## THE TASK:
Copy out all lines in the material below that contain the string "display".

## SUPPLIED DATA:
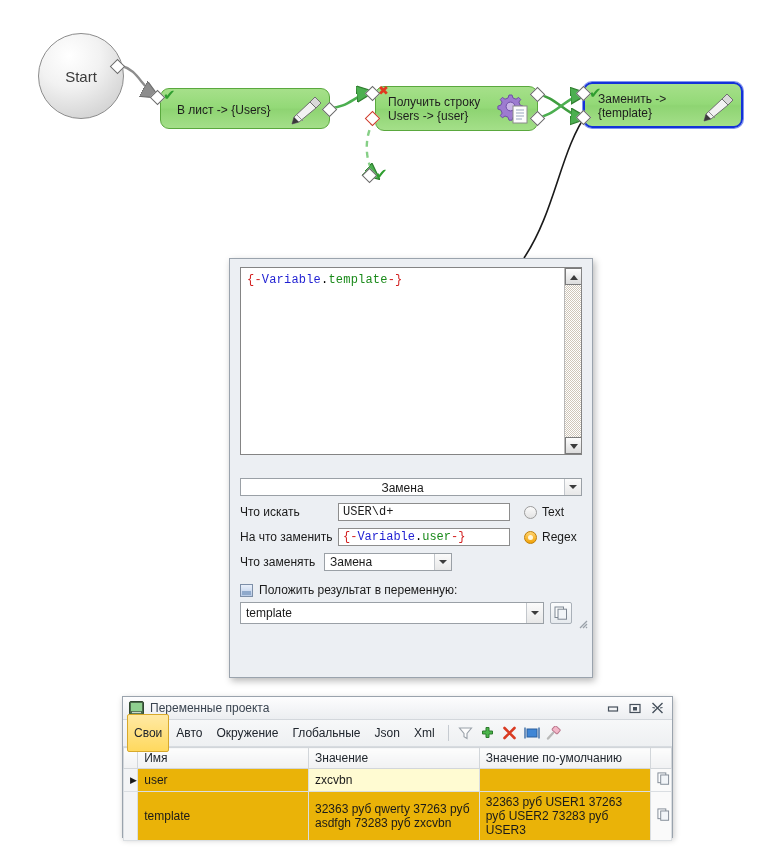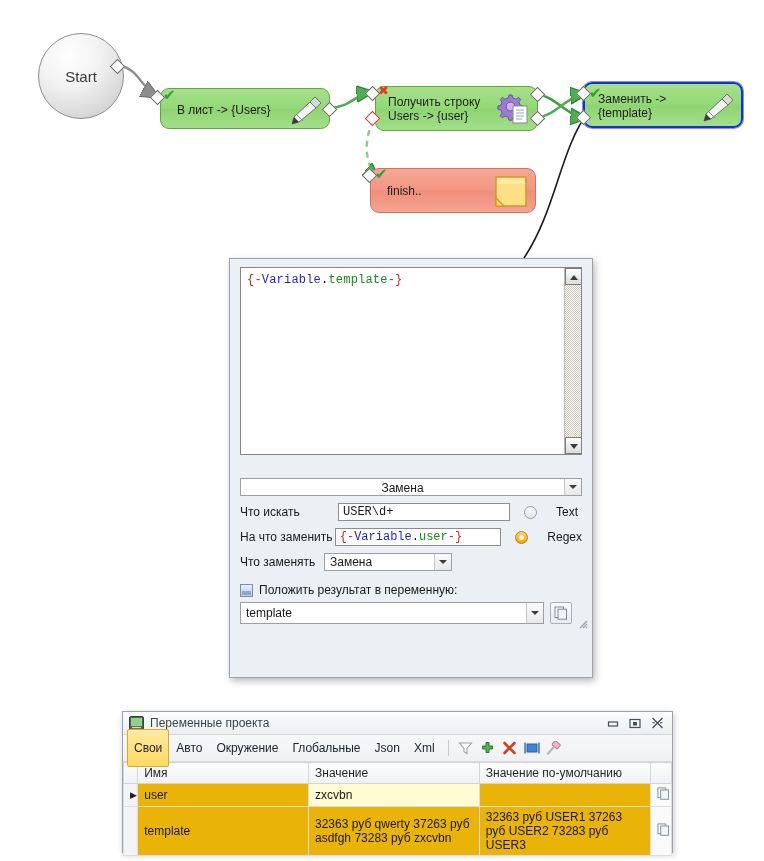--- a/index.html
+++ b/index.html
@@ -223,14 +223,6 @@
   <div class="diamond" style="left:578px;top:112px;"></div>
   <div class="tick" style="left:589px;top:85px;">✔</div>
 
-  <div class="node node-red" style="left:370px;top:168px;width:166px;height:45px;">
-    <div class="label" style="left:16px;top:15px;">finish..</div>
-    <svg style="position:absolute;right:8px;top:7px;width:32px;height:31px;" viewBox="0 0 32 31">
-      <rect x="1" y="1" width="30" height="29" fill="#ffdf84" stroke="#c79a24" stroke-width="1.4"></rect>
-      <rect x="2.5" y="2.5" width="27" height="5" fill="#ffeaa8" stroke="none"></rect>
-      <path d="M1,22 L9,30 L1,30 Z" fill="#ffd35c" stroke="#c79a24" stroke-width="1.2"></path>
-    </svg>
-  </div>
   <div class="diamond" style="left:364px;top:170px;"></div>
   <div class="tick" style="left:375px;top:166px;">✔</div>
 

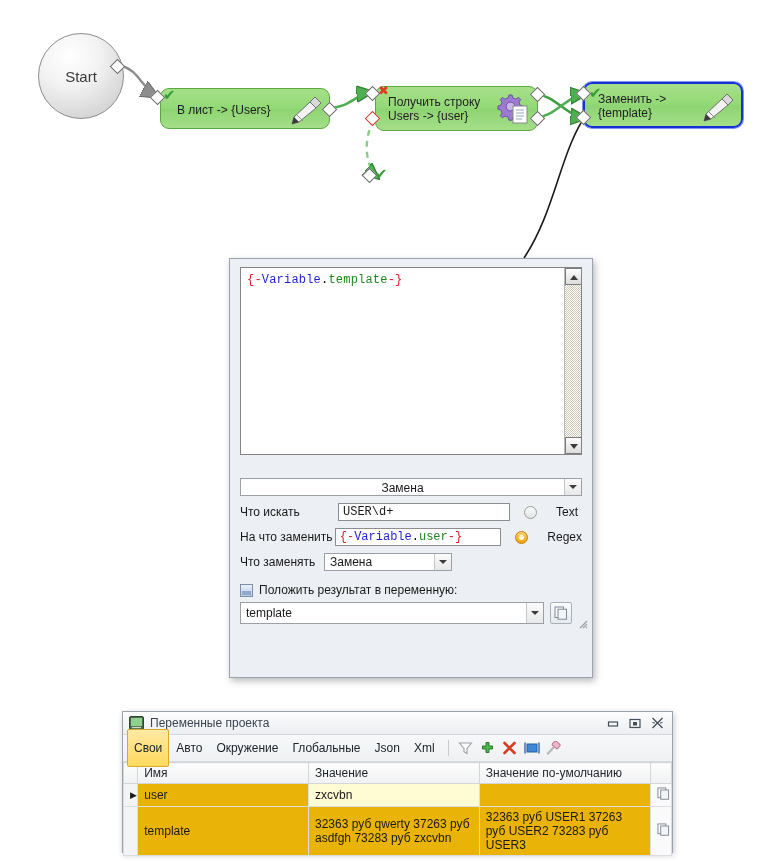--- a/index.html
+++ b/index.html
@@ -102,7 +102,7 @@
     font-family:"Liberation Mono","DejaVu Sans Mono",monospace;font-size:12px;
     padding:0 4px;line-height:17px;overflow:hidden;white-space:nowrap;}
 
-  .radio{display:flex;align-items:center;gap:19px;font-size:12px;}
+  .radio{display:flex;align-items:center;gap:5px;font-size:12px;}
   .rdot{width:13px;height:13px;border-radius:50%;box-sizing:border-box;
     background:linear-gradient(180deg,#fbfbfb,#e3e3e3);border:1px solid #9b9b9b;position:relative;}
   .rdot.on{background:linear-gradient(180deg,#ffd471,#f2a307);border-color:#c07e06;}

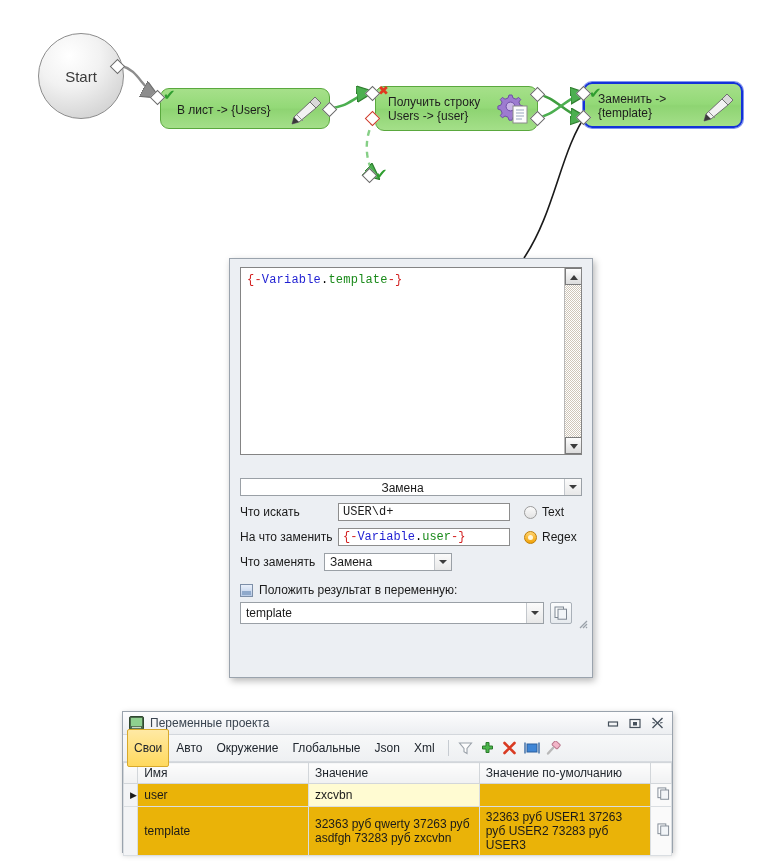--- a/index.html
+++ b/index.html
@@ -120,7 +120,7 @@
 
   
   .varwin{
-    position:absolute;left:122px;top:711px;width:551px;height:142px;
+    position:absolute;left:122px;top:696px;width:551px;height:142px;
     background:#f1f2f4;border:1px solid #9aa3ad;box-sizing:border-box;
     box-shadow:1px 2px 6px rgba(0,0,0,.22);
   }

---

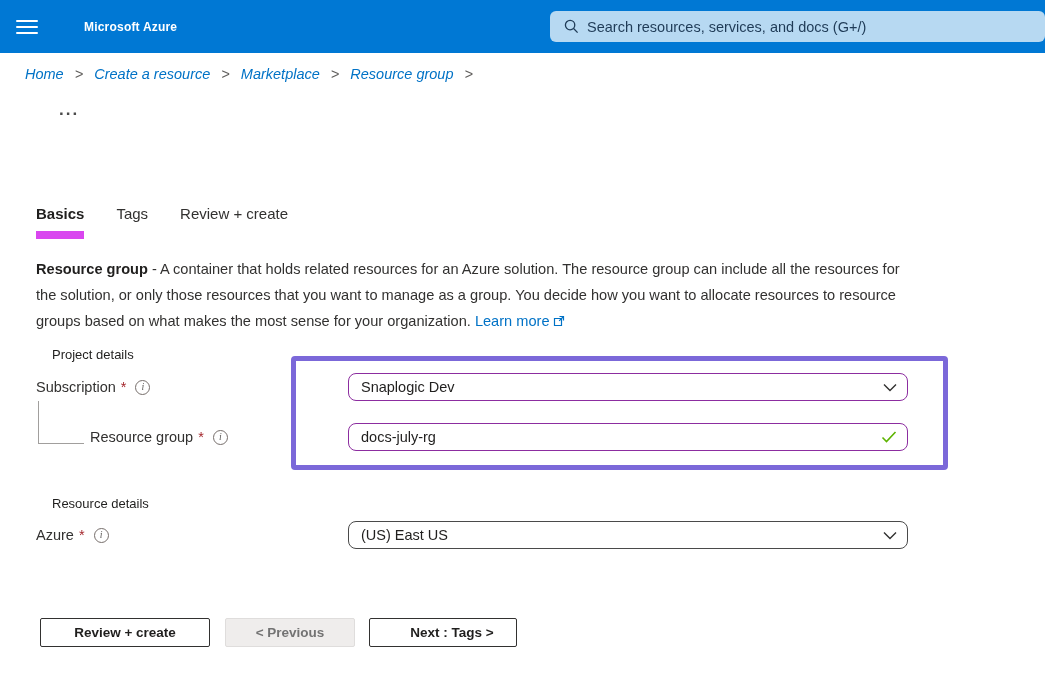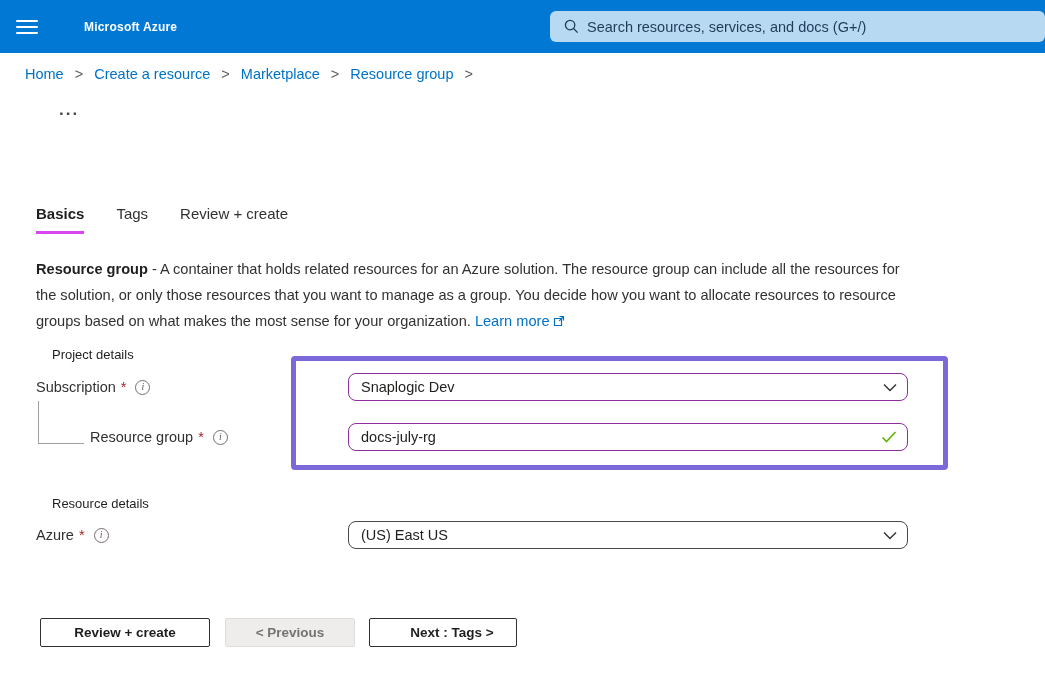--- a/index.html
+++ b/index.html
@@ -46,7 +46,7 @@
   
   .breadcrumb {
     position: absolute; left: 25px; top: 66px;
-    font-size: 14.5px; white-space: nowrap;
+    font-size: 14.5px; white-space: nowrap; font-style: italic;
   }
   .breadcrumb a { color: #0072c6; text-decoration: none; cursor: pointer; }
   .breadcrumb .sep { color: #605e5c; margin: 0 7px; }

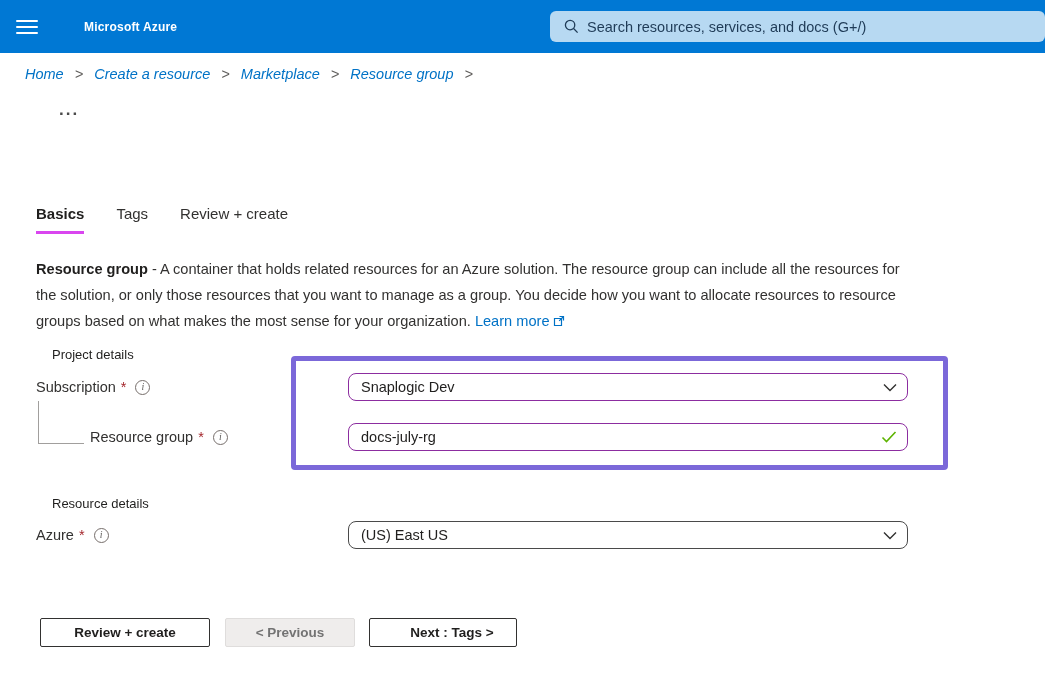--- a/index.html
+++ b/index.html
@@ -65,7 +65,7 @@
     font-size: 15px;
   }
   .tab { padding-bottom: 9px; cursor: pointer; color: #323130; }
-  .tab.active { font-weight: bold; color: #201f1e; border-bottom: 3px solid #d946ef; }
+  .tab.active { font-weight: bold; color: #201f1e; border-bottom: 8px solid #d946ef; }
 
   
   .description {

## OUTPUT FOR THIS EXERCISE:
-  .radio{display:flex;align-items:center;gap:19px;font-size:12px;}
+  .radio{display:flex;align-items:center;gap:5px;font-size:12px;}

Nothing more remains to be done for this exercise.